В ту же ночь эта девочка пропала. Она стала единственным ребенком, которого не вернули. Некоторые говорили о том, что она просто сбежала, но никто в это не верил.
Мы шли с Саймоном рука об руку. Я вслушивалась в отдаленные переклики птиц, в завывания животных где-то в глубине опоясывающего город леса. Я вслушивалась в наши легкие шаги; в то, как мы дышим. Я ловила его взгляд на себе, а он – мой. Мы улыбались друг другу открыто и непринужденно. Другие подумали бы, что мы слишком счастливы для этого времени. И посчитали бы нас сумасшедшими, узнай, куда мы направляемся.
Ведь с тех пор, как появились Беснующие, весь город догадывался, где они обитают.
Но нам не было страшно идти на ромашковое поле. Мы совершенно не боялись встретиться лицом к лицу с теми, кто наводил ужас на жителей города. Ведь все те, кто сейчас был там, были нашей семьей. А мы – их частью.

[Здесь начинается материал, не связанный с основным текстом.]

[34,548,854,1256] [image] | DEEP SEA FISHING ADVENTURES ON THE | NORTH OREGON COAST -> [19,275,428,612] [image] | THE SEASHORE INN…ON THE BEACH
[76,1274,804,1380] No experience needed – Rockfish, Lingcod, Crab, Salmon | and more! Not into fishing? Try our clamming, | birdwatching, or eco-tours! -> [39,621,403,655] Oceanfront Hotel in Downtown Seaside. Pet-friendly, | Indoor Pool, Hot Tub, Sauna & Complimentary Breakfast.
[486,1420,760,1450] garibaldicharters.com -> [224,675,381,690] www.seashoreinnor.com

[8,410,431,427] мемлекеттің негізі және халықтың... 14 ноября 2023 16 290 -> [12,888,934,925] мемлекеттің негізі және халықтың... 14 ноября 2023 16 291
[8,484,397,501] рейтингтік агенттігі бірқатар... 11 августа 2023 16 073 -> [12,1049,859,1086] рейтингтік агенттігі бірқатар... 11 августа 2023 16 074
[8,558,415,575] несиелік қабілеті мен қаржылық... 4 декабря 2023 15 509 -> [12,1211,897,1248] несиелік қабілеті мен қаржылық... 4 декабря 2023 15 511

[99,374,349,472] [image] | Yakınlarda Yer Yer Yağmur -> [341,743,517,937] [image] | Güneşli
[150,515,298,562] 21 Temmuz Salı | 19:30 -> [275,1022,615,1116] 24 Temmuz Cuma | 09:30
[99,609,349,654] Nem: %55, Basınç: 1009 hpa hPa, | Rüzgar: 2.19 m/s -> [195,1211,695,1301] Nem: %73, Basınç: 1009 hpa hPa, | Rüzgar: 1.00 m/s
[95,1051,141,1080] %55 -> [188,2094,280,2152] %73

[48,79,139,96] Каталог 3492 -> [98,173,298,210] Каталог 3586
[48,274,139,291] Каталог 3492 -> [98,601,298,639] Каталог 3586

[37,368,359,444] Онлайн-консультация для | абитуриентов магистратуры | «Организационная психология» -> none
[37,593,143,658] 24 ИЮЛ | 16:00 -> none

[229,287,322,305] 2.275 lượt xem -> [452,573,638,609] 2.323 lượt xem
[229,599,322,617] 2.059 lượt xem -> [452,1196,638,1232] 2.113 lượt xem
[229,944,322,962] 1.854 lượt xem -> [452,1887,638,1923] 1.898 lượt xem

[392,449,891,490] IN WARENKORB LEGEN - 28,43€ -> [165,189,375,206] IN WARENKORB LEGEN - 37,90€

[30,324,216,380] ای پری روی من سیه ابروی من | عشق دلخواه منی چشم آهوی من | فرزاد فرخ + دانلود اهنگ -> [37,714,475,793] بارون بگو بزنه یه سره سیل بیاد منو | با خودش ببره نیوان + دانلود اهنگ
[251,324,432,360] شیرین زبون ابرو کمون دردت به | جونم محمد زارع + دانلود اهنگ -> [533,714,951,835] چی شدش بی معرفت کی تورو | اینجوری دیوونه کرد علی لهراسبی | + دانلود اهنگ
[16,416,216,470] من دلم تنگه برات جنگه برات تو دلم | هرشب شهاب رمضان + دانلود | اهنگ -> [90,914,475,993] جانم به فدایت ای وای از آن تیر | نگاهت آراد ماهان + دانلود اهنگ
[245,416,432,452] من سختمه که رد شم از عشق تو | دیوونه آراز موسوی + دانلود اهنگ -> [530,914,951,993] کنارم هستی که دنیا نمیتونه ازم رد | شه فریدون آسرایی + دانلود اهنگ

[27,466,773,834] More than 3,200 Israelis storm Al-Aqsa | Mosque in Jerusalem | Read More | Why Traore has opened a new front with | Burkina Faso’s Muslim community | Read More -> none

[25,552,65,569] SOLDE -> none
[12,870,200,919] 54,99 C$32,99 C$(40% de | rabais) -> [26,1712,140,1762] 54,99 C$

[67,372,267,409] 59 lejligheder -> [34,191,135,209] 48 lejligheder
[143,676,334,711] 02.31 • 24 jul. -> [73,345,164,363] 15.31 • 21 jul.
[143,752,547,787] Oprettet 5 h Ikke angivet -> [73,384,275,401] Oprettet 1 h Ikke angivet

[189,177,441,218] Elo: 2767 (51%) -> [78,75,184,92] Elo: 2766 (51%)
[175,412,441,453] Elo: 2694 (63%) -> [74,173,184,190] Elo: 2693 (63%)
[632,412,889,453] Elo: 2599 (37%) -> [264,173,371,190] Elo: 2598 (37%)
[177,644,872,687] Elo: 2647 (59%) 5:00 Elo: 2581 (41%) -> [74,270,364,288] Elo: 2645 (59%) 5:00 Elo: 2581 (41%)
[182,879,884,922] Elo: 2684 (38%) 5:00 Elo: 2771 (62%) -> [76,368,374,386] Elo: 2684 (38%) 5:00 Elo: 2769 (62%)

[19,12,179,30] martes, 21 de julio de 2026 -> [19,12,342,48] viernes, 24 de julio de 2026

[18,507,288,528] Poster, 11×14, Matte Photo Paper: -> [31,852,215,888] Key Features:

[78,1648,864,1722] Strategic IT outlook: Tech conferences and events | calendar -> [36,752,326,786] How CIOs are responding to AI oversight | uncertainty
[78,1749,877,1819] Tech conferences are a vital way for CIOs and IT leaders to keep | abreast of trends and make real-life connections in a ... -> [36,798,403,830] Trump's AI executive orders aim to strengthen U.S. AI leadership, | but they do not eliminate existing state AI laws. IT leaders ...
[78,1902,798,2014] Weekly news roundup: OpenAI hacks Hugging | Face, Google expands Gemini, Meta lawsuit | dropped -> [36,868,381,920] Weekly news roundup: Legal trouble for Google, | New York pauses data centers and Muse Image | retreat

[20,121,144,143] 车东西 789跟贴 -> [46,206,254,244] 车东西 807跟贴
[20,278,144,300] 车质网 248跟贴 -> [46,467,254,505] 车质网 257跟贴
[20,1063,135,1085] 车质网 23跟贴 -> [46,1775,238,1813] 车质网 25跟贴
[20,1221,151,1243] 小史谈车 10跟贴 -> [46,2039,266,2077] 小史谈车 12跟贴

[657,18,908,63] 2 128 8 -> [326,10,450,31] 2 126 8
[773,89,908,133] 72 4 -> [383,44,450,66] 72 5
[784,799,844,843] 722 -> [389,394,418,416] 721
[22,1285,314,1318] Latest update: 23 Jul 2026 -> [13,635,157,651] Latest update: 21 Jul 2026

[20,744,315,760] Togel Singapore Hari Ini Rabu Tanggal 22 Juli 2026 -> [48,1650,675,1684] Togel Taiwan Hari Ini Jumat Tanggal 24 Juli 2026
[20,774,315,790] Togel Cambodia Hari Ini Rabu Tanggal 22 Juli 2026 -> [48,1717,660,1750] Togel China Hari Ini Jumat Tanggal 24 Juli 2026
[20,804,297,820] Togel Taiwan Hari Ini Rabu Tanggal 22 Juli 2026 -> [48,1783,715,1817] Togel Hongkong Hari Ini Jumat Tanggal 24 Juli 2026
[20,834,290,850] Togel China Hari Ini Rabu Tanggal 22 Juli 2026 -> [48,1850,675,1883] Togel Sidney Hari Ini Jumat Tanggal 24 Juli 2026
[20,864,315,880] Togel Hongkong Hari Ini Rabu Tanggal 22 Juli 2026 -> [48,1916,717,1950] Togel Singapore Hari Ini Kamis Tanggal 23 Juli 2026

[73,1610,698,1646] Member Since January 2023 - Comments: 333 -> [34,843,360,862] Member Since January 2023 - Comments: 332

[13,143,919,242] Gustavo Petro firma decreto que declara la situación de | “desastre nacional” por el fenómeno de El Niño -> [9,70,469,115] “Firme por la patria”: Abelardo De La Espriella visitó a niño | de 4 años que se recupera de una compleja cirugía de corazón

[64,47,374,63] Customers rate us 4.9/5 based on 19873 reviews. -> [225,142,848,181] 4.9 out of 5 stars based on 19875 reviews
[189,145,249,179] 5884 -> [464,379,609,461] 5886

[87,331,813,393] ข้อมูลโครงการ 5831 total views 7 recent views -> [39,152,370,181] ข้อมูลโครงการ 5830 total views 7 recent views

Мы помогали им с детьми: уводили малышей глубоко в лес и оставляли там. Беснующие, обернувшиеся белочками или птичками, уводили мальчиков и девочек все дальше, к ромашковому полю. За нашу услугу Беснующие не трогали нас двоих и давали зелье, что помогало усыпить нашу смерть.
Все это могло бы продолжаться бесконечно, если бы не слова Саймона, произнесенные им тем вечером слишком громко.
Беснующие услышали его отказ моими ушами. Они произнесли заговор моими губами. И свершили казнь руками, которыми я ласкала тело своего возлюбленного.
Теперь же я и Саймон неразлучны. Я ношу его частичку прямо под своим сердцем уже много столетий. И он всегда предупреждает меня об опасности. По ночам Саймон нашептывает мне предсказания, а я записываю их на блокноте, что бережно прячу каждое утро в тайнике под раковиной. Иногда я чувствую, как Саймон пытается выбраться из меня, но я пью приготовленный из отмерших побегов ромашек настой, и он ослабевает. И тогда он не может предупредить меня ни о чем. Так случилось и в этот раз.
Человек, пришедший в дом, где я обитаю уже третье десятилетие, не был Беснующим. И не был тем, кто шел против них. Это был шаман с Севера. Он принес с собой слабый аромат древних елей и чьи-то угасающие голоса, что обвиняли меня.
Если бы Саймон за ночь до этого не брыкался так отчаянно, пытаясь разорвать меня, он бы предупредил об этом человеке.
Но что я могла сделать сейчас, когда шаман стоял напротив и улыбался, спрашивая, не хочу ли я узнать свою судьбу?